Install ParallelCluster. If the version of ParallelCluster does not match the version used to generate the AMI, the cluster creation operation will fail. At the time of writing, ParaTools Pro for E4S™ AMIs are built with ParallelCluster 3.10.0. Check the version string of your selected ParaTools Pro for E4S™ AMI, visible on the AWS Marketplace listing, for the associated ParallelCluster version.

python3 -m pip install --upgrade "aws-parallelcluster"==3.10.0

ParallelCluster requires Node.js for CloudFormation. Install it with:

curl -o- https://raw.githubusercontent.com/nvm-sh/nvm/v0.38.0/install.sh | bash
chmod ug+x ~/.nvm/nvm.sh
source ~/.nvm/nvm.sh
nvm install --lts
node --version

Install AWS Command Line Interface

Install the AWS CLI, which handles authentication every time you create a cluster. This section follows "Installing AWS CLI"; refer to it if you run into issues.

curl "https://awscli.amazonaws.com/awscli-exe-linux-x86_64.zip" -o "awscliv2.zip"
unzip awscliv2.zip
sudo ./aws/install

If you do not have sudo privileges, specify install and binary locations with the -i and -b flags:

./aws/install -i ~/.local/aws-cli -b ~/.local/bin

AWS Security Credentials and CLI Configuration

This section follows Creating Access Keys and Configuring AWS CLI; refer to them if you run into issues.

If you do not already have an access key, create one. From the IAM page, select Users on the left, choose the user to grant access credentials to, open the Security credentials tab, and scroll down to Create access key. Create a key for CLI activities, and store it securely.

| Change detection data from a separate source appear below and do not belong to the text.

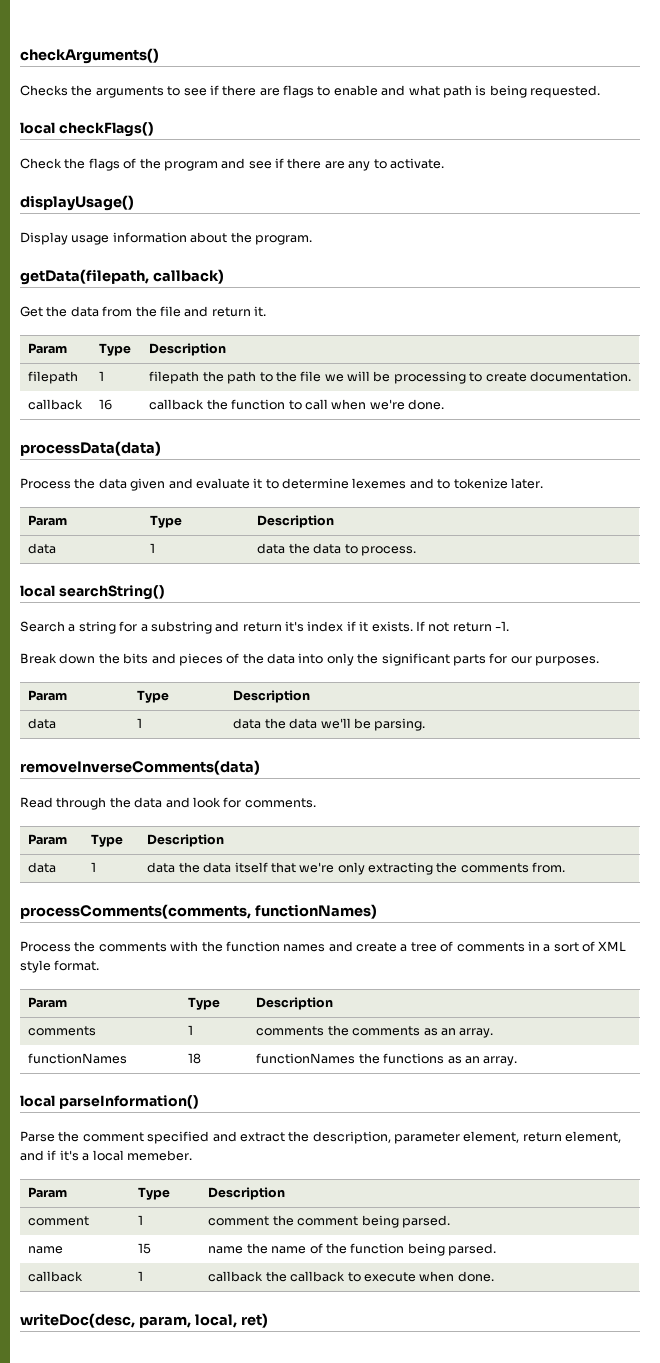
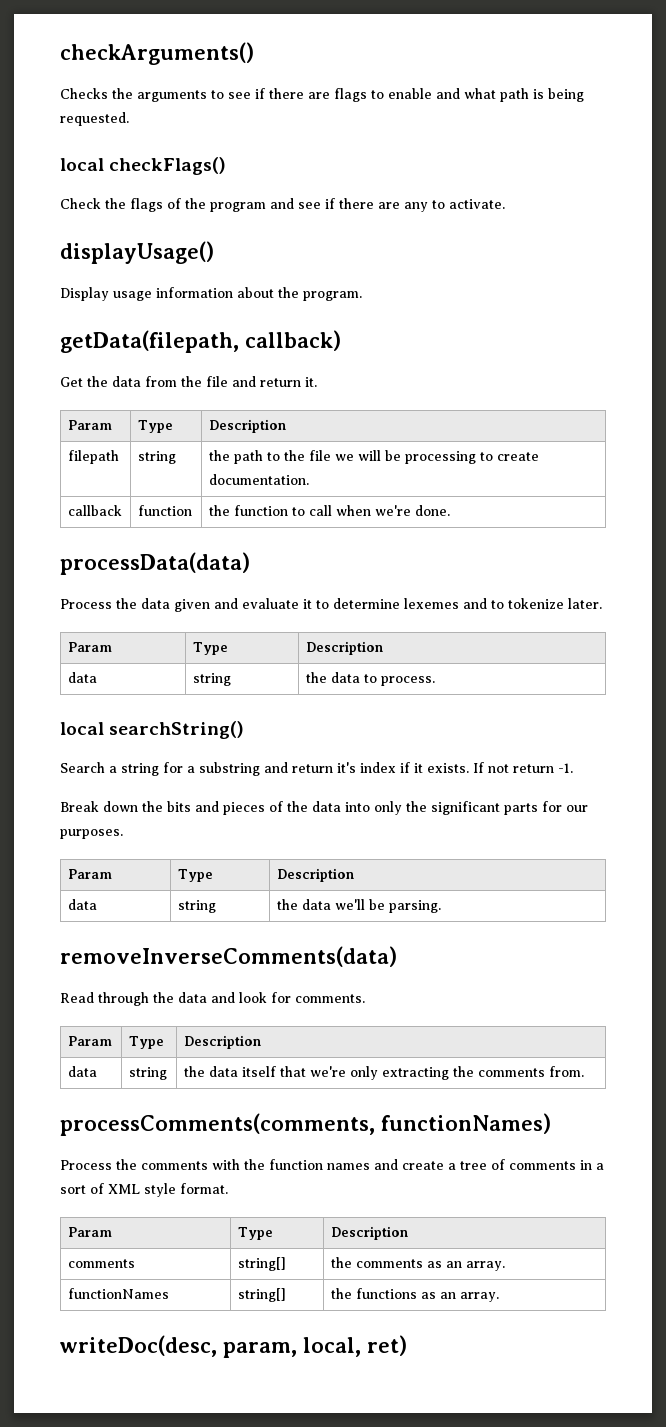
[99,371,105,381] [149,371,200,384] 1 | filepath -> [137,451,176,464] string |
[99,399,113,410] [149,399,205,410] 16 | callback -> [137,505,192,516] function |
[150,543,156,553] [257,543,286,554] 1 | data -> [192,673,231,686] string |
[137,718,143,728] [233,718,262,729] 1 | data -> [177,900,216,913] string |
[91,862,97,872] [147,862,176,873] 1 | data -> [128,1067,167,1080] string |
[188,1025,194,1035] [256,1026,325,1036] 1 | comments -> [237,1257,286,1271] string[] |
[188,1053,202,1064] [256,1053,356,1064] 18 | functionNames -> [237,1288,286,1302] string[] |
[20,1095,199,1109] [20,1131,622,1144] [20,1150,192,1161] [28,1187,68,1198] [138,1187,171,1200] [208,1187,286,1200] [28,1216,90,1226] [138,1215,144,1225] [208,1215,450,1228] [28,1246,64,1254] [138,1243,152,1254] [208,1243,496,1256] [28,1271,84,1282] [138,1271,144,1281] [208,1271,494,1282] // local parseInformation() // Parse the comment specified and extract the description, parameter element, return element, and if it's a local memeber. // Param | Type | Description // comment | 1 | comment the comment being parsed. // name | 15 | name the name of the function being parsed. // callback | 1 | callback the callback to execute when done. -> (499, 1297) none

Configure the AWS CLI with those credentials:

aws configure

Enter the requested information:

AWS Access Key ID [None]: AKIAIOSFODNN7EXAMPLE
AWS Secret Access Key [None]: wJalrXUtnFEMI/K7MDENG/bPxRfiCYEXAMPLEKEY
Default region name [us-east-1]: us-west-2
Default output format [None]: json

AWS EC2 Key Pair

Cluster tasks such as running jobs, monitoring jobs, and managing users require access to the cluster head node. Access over SSH requires an EC2 key pair. If none exists in the target region, follow this guide to create one.

AWS user policies

To create and manage clusters in an AWS account, AWS ParallelCluster requires permissions at two levels:

  • Permissions that the pcluster user requires to invoke the pcluster CLI commands for creating and managing clusters.
  • Permissions that the cluster resources require to perform cluster actions.

The policies described here are supersets of the required permissions; trim them down as needed. To create the policies, open the IAM page, select Policies on the left, click Create Policy, and select the JSON editor. Copy and paste the policy found here. Unless AWS Secrets Manager is in use, remove the final section from the JSON:

      {
          "Action": "secretsmanager:DescribeSecret",
          "Resource": "arn:aws:secretsmanager:<REGION>:<AWS ACCOUNT ID>:secret:<SECRET NAME>",
          "Effect": "Allow"
      }
If the editor reports errors, replace <AWS ACCOUNT ID> with your 12-digit account ID.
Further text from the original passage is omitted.